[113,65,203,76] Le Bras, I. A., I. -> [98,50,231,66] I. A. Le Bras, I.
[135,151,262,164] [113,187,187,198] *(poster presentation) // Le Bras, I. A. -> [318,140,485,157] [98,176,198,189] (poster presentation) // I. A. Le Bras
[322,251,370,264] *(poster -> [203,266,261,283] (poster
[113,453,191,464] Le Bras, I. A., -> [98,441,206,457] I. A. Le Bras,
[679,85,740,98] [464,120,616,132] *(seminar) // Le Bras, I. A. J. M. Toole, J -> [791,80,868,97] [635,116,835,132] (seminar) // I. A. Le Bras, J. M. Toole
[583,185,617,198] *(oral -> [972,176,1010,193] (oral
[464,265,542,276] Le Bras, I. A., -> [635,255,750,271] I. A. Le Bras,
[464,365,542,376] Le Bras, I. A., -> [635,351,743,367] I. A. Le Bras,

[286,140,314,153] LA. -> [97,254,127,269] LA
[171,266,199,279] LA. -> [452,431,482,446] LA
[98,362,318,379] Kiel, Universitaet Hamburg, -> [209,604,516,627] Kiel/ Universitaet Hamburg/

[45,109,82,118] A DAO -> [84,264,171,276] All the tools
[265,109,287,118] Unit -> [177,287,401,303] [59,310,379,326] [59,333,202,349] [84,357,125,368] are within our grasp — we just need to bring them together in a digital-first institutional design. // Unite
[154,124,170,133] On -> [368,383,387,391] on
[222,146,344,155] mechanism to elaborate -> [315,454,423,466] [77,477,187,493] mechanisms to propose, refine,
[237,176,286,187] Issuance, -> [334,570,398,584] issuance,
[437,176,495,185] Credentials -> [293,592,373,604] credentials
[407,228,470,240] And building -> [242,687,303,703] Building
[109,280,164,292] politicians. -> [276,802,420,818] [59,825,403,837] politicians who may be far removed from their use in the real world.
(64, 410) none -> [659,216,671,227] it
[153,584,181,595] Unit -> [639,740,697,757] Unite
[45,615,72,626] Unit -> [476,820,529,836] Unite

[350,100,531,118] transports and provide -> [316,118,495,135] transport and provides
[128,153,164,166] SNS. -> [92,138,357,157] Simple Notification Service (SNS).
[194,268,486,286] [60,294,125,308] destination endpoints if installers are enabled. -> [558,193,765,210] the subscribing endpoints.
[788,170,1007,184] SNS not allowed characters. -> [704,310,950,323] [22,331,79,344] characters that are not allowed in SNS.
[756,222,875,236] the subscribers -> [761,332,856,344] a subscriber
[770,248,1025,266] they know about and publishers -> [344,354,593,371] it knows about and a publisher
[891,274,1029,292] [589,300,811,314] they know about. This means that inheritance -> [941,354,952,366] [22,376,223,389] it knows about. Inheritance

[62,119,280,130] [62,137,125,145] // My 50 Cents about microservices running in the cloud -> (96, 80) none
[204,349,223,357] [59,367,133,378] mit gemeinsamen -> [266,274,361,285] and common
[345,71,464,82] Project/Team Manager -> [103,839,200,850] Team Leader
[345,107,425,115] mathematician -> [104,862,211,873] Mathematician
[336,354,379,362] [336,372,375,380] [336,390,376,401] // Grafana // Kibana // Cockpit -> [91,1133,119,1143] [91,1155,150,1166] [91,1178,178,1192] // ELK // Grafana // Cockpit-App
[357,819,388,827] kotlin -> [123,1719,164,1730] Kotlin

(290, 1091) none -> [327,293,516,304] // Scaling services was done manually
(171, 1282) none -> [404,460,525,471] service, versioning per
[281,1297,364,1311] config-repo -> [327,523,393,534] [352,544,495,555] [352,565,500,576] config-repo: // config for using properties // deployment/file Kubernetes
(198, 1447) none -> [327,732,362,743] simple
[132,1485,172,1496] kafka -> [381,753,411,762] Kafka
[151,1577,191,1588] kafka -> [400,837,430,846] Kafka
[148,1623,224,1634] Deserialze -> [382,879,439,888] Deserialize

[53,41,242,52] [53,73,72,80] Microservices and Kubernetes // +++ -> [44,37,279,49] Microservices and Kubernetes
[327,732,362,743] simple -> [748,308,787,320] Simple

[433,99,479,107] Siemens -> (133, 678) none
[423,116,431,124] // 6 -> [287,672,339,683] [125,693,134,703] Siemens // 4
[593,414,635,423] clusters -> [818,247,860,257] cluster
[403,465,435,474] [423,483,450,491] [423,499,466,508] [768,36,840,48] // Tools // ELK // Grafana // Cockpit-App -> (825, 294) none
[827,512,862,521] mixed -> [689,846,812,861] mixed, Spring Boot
□ □ □
What the task asks → Word for word, write out each entry shown above.

Exercise answer →
[113,65,203,76] Le Bras, I. A., I. -> [98,50,231,66] I. A. Le Bras, I.
[135,151,262,164] [113,187,187,198] *(poster presentation) // Le Bras, I. A. -> [318,140,485,157] [98,176,198,189] (poster presentation) // I. A. Le Bras
[322,251,370,264] *(poster -> [203,266,261,283] (poster
[113,453,191,464] Le Bras, I. A., -> [98,441,206,457] I. A. Le Bras,
[679,85,740,98] [464,120,616,132] *(seminar) // Le Bras, I. A. J. M. Toole, J -> [791,80,868,97] [635,116,835,132] (seminar) // I. A. Le Bras, J. M. Toole
[583,185,617,198] *(oral -> [972,176,1010,193] (oral
[464,265,542,276] Le Bras, I. A., -> [635,255,750,271] I. A. Le Bras,
[464,365,542,376] Le Bras, I. A., -> [635,351,743,367] I. A. Le Bras,

[286,140,314,153] LA. -> [97,254,127,269] LA
[171,266,199,279] LA. -> [452,431,482,446] LA
[98,362,318,379] Kiel, Universitaet Hamburg, -> [209,604,516,627] Kiel/ Universitaet Hamburg/

[45,109,82,118] A DAO -> [84,264,171,276] All the tools
[265,109,287,118] Unit -> [177,287,401,303] [59,310,379,326] [59,333,202,349] [84,357,125,368] are within our grasp — we just need to bring them together in a digital-first institutional design. // Unite
[154,124,170,133] On -> [368,383,387,391] on
[222,146,344,155] mechanism to elaborate -> [315,454,423,466] [77,477,187,493] mechanisms to propose, refine,
[237,176,286,187] Issuance, -> [334,570,398,584] issuance,
[437,176,495,185] Credentials -> [293,592,373,604] credentials
[407,228,470,240] And building -> [242,687,303,703] Building
[109,280,164,292] politicians. -> [276,802,420,818] [59,825,403,837] politicians who may be far removed from their use in the real world.
(64, 410) none -> [659,216,671,227] it
[153,584,181,595] Unit -> [639,740,697,757] Unite
[45,615,72,626] Unit -> [476,820,529,836] Unite

[350,100,531,118] transports and provide -> [316,118,495,135] transport and provides
[128,153,164,166] SNS. -> [92,138,357,157] Simple Notification Service (SNS).
[194,268,486,286] [60,294,125,308] destination endpoints if installers are enabled. -> [558,193,765,210] the subscribing endpoints.
[788,170,1007,184] SNS not allowed characters. -> [704,310,950,323] [22,331,79,344] characters that are not allowed in SNS.
[756,222,875,236] the subscribers -> [761,332,856,344] a subscriber
[770,248,1025,266] they know about and publishers -> [344,354,593,371] it knows about and a publisher
[891,274,1029,292] [589,300,811,314] they know about. This means that inheritance -> [941,354,952,366] [22,376,223,389] it knows about. Inheritance

[62,119,280,130] [62,137,125,145] // My 50 Cents about microservices running in the cloud -> (96, 80) none
[204,349,223,357] [59,367,133,378] mit gemeinsamen -> [266,274,361,285] and common
[345,71,464,82] Project/Team Manager -> [103,839,200,850] Team Leader
[345,107,425,115] mathematician -> [104,862,211,873] Mathematician
[336,354,379,362] [336,372,375,380] [336,390,376,401] // Grafana // Kibana // Cockpit -> [91,1133,119,1143] [91,1155,150,1166] [91,1178,178,1192] // ELK // Grafana // Cockpit-App
[357,819,388,827] kotlin -> [123,1719,164,1730] Kotlin

(290, 1091) none -> [327,293,516,304] // Scaling services was done manually
(171, 1282) none -> [404,460,525,471] service, versioning per
[281,1297,364,1311] config-repo -> [327,523,393,534] [352,544,495,555] [352,565,500,576] config-repo: // config for using properties // deployment/file Kubernetes
(198, 1447) none -> [327,732,362,743] simple
[132,1485,172,1496] kafka -> [381,753,411,762] Kafka
[151,1577,191,1588] kafka -> [400,837,430,846] Kafka
[148,1623,224,1634] Deserialze -> [382,879,439,888] Deserialize

[53,41,242,52] [53,73,72,80] Microservices and Kubernetes // +++ -> [44,37,279,49] Microservices and Kubernetes
[327,732,362,743] simple -> [748,308,787,320] Simple

[433,99,479,107] Siemens -> (133, 678) none
[423,116,431,124] // 6 -> [287,672,339,683] [125,693,134,703] Siemens // 4
[593,414,635,423] clusters -> [818,247,860,257] cluster
[403,465,435,474] [423,483,450,491] [423,499,466,508] [768,36,840,48] // Tools // ELK // Grafana // Cockpit-App -> (825, 294) none
[827,512,862,521] mixed -> [689,846,812,861] mixed, Spring Boot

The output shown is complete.